■ TASK INSTRUCTIONS
The word "Protocol" marks the lines to copy; find all of them in the entries below.

■ ENTRIES SHOWN
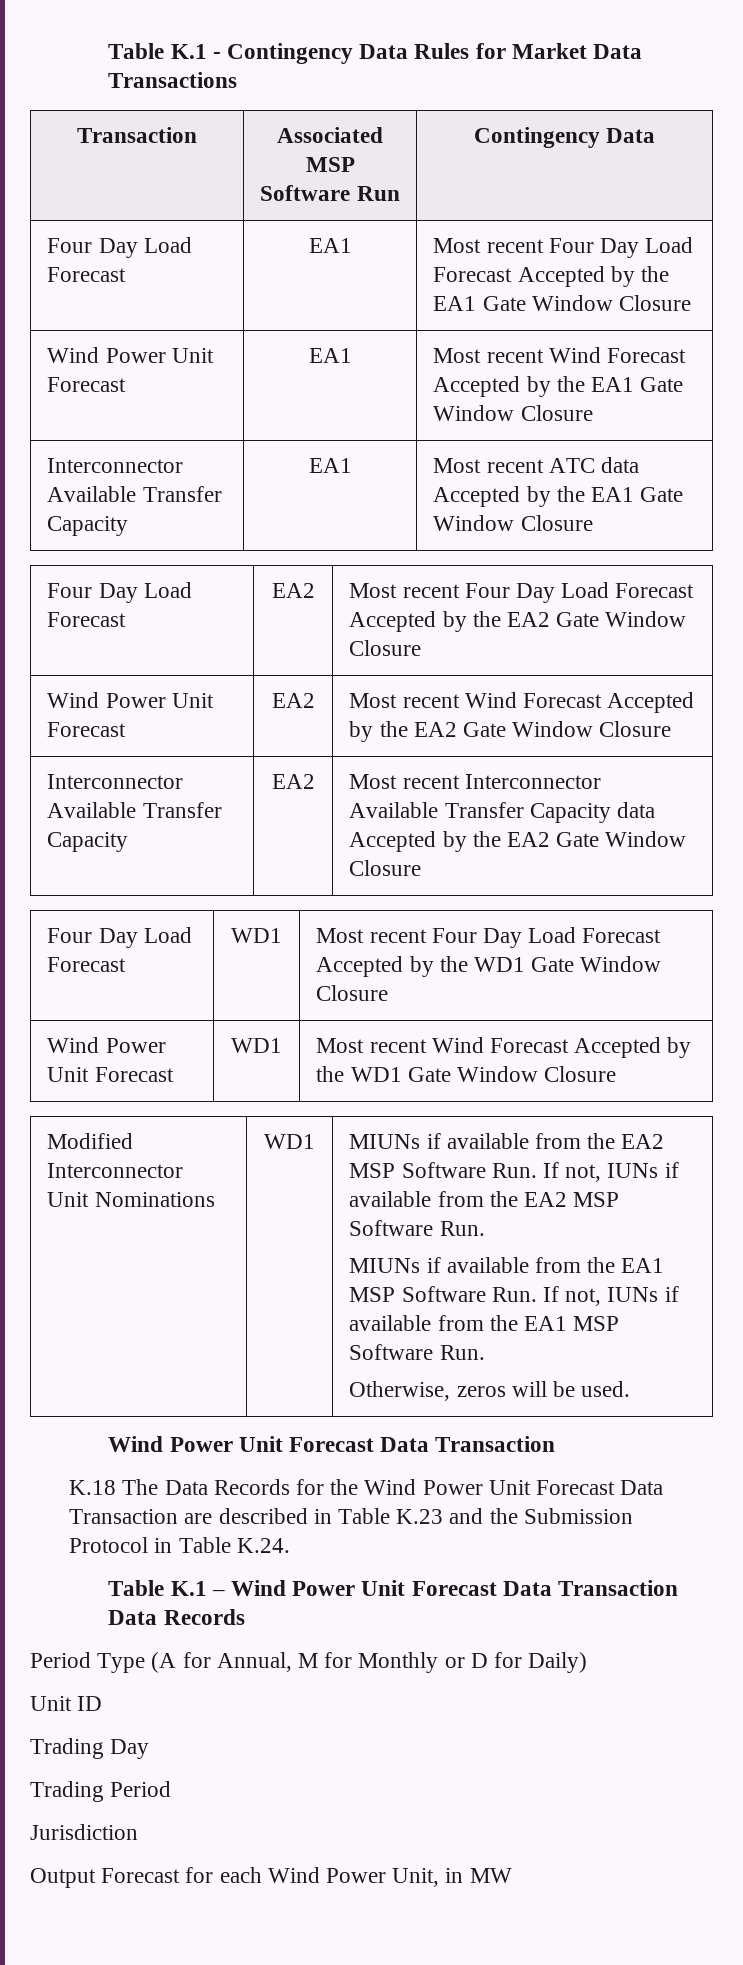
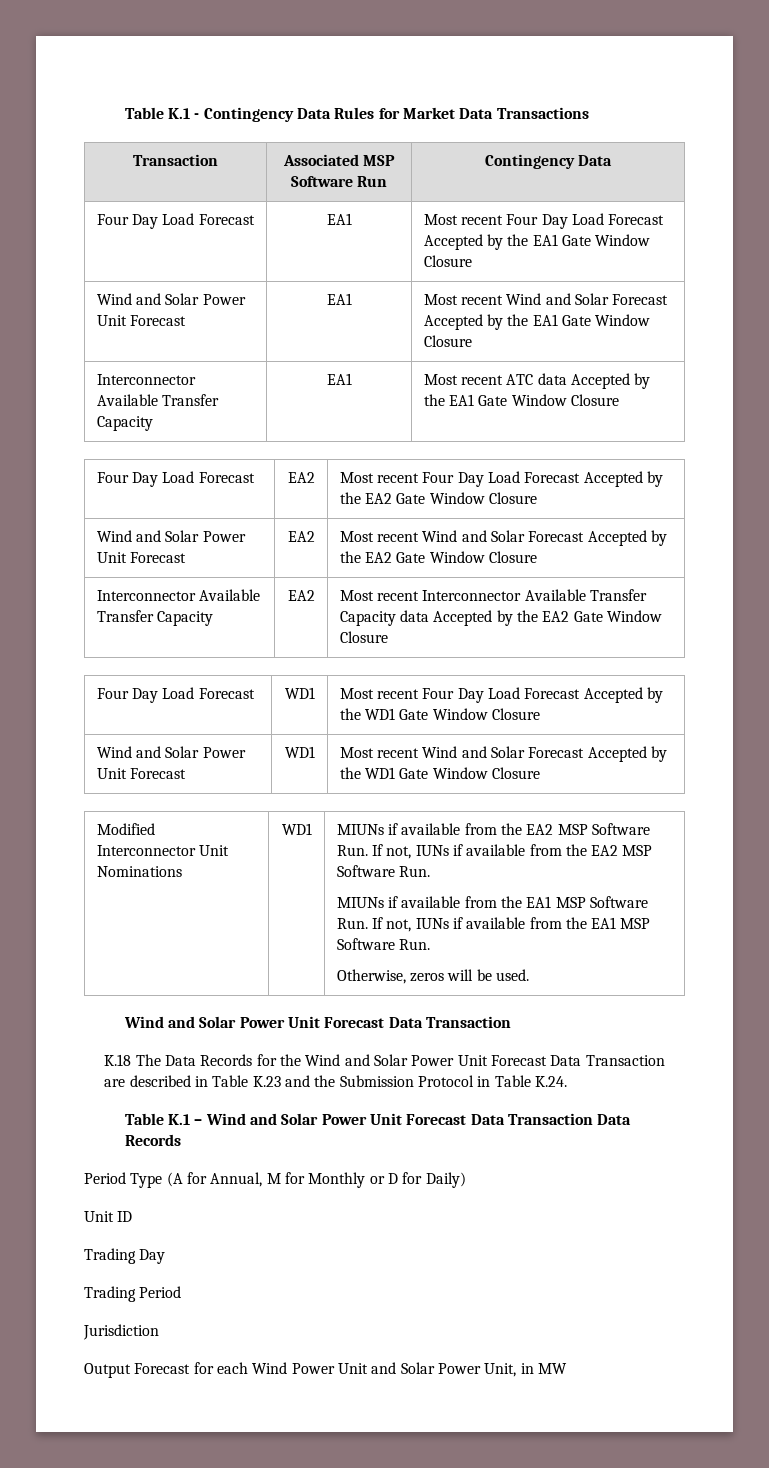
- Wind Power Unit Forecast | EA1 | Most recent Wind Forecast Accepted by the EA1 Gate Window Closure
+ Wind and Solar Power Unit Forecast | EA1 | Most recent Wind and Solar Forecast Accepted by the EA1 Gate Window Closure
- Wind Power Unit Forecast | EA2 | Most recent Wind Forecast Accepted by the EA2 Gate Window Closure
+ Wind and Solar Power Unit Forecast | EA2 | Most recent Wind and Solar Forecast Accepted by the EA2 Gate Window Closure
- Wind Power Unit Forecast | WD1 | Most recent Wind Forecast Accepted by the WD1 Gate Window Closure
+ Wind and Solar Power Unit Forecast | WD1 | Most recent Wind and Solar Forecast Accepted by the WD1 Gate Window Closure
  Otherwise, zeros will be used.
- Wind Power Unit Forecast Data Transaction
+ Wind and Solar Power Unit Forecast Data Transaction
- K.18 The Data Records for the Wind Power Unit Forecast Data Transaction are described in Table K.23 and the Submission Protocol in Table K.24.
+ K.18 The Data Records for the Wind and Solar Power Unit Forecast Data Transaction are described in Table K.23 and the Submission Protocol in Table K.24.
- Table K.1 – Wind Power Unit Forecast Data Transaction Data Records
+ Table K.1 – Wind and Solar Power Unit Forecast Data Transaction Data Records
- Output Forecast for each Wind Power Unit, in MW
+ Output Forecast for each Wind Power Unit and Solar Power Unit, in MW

■ REPLY
- K.18 The Data Records for the Wind Power Unit Forecast Data Transaction are described in Table K.23 and the Submission Protocol in Table K.24.
+ K.18 The Data Records for the Wind and Solar Power Unit Forecast Data Transaction are described in Table K.23 and the Submission Protocol in Table K.24.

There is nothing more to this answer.